Harvesting robots on standby

Dutch universities and universities of applied sciences are doing a lot of research into using robots in industry and society. For example, Wageningen University & Research (WUR) is developing several robots to pick fruits and vegetables using vision technology. Technically, this is quite a challenge. After all, the robot must move autonomously over the land, detect ripe fruit, grab it with the proper force, and pick it off the plant. Several projects are at an advanced stage; for example, picking robots are almost ready to enter the fields and greenhouses.

The difficult transition from knowlegde to practice

A lot needs to be done before these steel assistants drive across the farmyard. The transition from technological knowledge to daily practice is too big for many parties involved. Money and time always play a significant role in these dilemmas. Cooperation is the keyword. Cooperation between companies in industry associations is essential, as are collaborations between industry associations in different sectors. For example, Dorssers sees essential cooperation between the high-tech industry and agriculture. Various robots can be converted from an industrial setting to an application in agriculture or horticulture. He argues that the knowledge and experience gained earlier can then be used efficiently for new applications. 

Erik Seijner, operations director of HPS Industrial B.V., also talks about making the new technology accessible in front of his machine at the fair. The company develops vision technology for various industrial applications. With this technology, you can, for example, quickly and accurately check whether all screws have been correctly screwed into an object. "Our technology does not work with pictures - as is usual - but with a video," he says. In addition, the company has created a tool to analyze the retrieved data and train the systems efficiently. So companies no longer have to do their programming to implement the technology into their process. That makes it accessible to smaller companies that can't handle implementation.

Deep Learning

Training robots is an important issue. Every production line or application is different. Robots must be precisely tuned to the needs and requirements of the company working with them. In science, this is an important research topic. Klaas Dijkstra, lecturer at NHL Stenden University of Applied Sciences focuses, for example, on training vision technology for the agribusiness sector. Deep learning plays a vital role in this, Dijkstra explains. Previously, data were analyzed and labelled using pictures. For example, a banana is always long and yellow, and an apple is consistently round and red. But what about a yellow pear? That's hard to pinpoint. Using deep learning, the system compares objects' characteristics to make distinctions. 
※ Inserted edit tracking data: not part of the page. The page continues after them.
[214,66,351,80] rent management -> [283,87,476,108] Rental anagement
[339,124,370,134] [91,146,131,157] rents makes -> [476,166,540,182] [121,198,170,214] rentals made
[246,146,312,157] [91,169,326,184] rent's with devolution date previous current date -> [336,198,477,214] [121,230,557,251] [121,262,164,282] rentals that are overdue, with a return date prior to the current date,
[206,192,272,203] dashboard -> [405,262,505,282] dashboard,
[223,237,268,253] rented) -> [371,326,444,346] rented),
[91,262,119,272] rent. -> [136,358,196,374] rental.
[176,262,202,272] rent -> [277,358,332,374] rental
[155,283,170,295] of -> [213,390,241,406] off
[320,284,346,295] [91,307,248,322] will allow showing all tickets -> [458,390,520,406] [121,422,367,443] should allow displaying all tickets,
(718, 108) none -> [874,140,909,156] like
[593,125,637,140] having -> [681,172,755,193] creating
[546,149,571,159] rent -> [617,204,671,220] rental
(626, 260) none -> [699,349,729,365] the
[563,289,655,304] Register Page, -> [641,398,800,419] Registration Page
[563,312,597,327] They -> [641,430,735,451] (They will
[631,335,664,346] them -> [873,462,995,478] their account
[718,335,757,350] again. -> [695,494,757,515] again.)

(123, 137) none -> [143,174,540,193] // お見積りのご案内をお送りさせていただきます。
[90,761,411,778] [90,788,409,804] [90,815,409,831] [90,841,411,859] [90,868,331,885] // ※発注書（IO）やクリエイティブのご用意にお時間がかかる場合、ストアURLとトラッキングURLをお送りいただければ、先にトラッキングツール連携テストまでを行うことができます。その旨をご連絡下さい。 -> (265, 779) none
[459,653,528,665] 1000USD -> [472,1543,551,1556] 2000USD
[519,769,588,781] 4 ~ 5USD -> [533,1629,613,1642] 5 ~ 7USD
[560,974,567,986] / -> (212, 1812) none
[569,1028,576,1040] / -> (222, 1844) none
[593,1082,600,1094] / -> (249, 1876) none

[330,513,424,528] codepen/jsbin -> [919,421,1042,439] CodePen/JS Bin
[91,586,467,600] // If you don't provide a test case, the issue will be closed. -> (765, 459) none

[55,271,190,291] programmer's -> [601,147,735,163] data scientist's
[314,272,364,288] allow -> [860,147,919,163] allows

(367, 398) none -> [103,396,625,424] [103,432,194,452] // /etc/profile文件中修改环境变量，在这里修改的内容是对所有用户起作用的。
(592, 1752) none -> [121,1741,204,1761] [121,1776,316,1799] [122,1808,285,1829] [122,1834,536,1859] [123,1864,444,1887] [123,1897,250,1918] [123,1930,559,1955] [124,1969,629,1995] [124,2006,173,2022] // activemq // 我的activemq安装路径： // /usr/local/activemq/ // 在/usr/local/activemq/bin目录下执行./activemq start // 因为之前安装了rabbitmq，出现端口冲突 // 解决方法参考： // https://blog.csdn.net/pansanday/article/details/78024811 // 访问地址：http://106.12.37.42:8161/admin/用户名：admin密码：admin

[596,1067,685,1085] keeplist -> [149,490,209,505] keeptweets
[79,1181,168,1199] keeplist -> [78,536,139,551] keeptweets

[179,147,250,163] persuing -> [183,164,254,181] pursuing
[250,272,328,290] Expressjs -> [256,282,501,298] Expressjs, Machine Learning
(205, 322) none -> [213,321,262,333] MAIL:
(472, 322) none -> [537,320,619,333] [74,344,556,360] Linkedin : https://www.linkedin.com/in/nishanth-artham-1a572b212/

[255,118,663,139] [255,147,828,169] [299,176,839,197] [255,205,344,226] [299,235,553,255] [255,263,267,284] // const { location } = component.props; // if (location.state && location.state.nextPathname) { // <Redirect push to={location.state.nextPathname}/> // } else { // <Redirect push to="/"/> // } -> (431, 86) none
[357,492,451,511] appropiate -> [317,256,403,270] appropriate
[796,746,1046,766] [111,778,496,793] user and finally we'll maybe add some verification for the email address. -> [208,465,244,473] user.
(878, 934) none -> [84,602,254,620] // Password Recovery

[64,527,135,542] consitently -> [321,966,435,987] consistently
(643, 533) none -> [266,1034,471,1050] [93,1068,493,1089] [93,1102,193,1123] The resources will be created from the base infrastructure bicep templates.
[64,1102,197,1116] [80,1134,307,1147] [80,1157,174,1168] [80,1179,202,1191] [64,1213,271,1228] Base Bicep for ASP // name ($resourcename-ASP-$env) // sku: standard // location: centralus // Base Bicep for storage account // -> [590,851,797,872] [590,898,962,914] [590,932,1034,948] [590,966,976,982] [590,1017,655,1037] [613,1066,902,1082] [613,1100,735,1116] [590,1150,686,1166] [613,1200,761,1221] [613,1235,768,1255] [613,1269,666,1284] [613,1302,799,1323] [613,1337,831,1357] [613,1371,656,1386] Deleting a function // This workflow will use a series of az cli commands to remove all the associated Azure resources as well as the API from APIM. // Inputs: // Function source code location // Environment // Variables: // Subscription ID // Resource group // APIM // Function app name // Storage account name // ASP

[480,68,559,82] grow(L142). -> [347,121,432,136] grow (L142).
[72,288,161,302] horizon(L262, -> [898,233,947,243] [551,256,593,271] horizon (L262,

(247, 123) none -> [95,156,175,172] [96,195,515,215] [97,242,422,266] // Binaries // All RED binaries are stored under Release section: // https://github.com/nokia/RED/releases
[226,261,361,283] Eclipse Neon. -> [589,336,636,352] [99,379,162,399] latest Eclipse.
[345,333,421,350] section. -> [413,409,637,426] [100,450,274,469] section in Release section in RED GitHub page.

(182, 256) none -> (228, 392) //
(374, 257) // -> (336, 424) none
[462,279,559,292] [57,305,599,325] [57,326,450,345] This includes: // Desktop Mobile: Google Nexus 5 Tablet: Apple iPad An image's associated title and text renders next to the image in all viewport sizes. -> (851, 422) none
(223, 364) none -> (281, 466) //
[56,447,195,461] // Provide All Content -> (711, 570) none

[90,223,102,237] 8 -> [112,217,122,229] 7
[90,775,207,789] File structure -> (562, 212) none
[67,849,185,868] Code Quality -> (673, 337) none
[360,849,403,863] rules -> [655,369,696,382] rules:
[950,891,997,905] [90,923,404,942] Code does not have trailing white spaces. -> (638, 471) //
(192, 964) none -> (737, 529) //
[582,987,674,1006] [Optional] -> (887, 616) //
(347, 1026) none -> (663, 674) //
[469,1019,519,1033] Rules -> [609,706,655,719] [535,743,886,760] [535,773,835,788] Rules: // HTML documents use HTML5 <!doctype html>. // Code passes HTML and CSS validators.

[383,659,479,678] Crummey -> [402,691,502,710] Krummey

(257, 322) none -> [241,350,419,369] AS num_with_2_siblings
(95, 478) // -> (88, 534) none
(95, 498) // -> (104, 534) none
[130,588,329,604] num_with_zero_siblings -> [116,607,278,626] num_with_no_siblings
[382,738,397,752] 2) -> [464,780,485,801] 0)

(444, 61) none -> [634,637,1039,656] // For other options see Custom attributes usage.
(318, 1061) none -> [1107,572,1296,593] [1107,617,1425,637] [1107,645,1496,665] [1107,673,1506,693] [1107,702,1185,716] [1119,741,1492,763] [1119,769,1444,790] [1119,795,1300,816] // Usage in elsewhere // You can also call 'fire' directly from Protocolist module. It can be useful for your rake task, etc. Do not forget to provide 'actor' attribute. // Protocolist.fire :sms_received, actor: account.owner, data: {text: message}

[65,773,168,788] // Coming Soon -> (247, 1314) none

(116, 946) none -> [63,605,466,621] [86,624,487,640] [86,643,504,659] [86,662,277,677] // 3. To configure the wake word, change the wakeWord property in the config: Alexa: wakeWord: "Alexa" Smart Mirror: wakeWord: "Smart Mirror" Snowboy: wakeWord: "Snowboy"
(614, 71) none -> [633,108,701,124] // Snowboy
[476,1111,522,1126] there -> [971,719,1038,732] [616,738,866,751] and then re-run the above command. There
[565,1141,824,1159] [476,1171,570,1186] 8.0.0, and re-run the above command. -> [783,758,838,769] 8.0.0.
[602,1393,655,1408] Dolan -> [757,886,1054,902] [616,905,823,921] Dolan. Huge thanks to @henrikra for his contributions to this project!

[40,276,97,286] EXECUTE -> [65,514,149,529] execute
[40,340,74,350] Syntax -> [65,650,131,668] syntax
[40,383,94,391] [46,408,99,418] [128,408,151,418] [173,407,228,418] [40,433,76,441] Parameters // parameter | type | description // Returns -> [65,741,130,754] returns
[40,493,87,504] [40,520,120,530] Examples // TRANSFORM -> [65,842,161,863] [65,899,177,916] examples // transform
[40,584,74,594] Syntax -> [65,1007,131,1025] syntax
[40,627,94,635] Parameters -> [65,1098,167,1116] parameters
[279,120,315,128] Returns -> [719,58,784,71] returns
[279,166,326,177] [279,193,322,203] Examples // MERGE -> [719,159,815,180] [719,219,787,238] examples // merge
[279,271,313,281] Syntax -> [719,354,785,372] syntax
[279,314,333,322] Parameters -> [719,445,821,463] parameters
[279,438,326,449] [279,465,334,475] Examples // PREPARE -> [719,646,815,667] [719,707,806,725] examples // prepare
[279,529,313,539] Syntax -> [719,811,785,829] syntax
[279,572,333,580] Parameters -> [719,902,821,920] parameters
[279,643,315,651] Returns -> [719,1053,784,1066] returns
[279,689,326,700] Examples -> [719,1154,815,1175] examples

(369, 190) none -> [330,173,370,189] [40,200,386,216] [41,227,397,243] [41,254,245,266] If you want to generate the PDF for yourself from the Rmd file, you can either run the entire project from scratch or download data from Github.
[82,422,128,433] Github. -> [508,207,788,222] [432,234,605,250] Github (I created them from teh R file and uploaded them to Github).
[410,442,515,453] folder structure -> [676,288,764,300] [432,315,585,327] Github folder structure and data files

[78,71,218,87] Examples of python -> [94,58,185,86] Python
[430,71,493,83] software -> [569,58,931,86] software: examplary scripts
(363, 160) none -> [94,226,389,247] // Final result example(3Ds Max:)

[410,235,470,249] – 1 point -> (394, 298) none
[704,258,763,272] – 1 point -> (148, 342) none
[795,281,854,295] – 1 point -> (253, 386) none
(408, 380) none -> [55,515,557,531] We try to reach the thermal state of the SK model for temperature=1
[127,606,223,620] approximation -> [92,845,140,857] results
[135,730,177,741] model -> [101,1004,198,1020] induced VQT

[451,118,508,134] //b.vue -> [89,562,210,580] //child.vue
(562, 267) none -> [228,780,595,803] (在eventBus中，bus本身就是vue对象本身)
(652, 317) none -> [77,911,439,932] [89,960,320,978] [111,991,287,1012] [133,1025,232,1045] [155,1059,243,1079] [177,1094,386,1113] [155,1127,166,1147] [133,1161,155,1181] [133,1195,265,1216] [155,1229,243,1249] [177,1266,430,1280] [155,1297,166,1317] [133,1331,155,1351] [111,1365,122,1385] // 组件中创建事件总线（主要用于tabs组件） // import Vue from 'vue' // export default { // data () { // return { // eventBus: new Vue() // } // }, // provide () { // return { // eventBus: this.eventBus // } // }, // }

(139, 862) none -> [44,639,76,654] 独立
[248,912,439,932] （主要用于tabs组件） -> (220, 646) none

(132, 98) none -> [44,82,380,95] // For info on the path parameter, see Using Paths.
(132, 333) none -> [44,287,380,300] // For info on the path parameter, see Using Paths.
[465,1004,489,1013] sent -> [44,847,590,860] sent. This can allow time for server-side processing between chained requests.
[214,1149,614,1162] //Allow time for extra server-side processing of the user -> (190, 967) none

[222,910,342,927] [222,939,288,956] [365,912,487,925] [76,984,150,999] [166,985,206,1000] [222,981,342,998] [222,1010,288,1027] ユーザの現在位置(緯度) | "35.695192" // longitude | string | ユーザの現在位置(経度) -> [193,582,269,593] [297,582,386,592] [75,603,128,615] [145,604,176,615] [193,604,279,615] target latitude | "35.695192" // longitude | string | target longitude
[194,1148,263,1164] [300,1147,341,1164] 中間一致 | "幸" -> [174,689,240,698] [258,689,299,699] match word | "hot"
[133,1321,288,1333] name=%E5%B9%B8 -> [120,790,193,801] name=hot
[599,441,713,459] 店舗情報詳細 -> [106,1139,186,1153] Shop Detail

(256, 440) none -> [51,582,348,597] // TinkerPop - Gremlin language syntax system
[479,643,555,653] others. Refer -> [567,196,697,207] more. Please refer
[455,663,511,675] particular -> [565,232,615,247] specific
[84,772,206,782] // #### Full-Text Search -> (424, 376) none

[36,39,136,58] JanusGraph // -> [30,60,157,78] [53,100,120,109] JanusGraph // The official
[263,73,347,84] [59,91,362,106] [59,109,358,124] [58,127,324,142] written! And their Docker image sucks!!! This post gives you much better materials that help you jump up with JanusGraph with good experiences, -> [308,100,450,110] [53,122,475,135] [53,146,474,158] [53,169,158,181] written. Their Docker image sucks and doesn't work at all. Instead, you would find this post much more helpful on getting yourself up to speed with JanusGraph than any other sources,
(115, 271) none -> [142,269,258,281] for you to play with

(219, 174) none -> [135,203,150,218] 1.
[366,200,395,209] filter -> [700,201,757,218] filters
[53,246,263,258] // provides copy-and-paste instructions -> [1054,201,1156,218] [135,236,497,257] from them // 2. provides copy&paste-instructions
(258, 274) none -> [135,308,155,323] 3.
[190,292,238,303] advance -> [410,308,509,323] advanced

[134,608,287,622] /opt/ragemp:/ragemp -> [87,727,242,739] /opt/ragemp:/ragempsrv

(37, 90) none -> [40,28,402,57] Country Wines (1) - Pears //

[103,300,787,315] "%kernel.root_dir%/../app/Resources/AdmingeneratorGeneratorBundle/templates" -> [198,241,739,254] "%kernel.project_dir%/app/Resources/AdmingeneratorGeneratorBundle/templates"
Good data must be available here. Otherwise, the system can teach itself incorrect comparisons. Dijkstra has figured something out for that. He generates training data using DALL-E, an AI-based image generator. For example, he instructs the system to create different, realistic photos of apple trees. He can use those photos to train a picking robot to recognize the ripe apples on a tree. That makes data collection a lot easier. 

Strengthening cooperation

At Vision, Robotics & Motion, many innovative solutions were presented that can move the industry forward. To achieve exemplary implementation, cooperation within the triple helix needs to improve, Dirk van Meer, CEO of CORE Changemakers, concluded the exhibition. With his student team, he helps entrepreneurs with circularity issues, such as recycling batteries. "We still overthink our field and interests. We can innovate even better and faster by paying extra attention to the collaborations between knowledge institutions, governments and companies."